__Supplied records__
++++++++

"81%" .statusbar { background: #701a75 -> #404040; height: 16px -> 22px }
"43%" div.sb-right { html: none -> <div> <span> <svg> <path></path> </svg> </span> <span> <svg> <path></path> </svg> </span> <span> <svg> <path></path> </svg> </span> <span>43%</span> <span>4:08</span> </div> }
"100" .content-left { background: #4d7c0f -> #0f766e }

++++++++

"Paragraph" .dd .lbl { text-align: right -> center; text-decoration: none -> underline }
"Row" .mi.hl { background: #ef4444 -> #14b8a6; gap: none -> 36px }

++++++++

__Aim of the task__
Of the lines above, retype only those from the line containing "text-align: right ->" through the line containing "background: #ef4444 ->", including both, exactly.

__Output below__
"Paragraph" .dd .lbl { text-align: right -> center; text-decoration: none -> underline }
"Row" .mi.hl { background: #ef4444 -> #14b8a6; gap: none -> 36px }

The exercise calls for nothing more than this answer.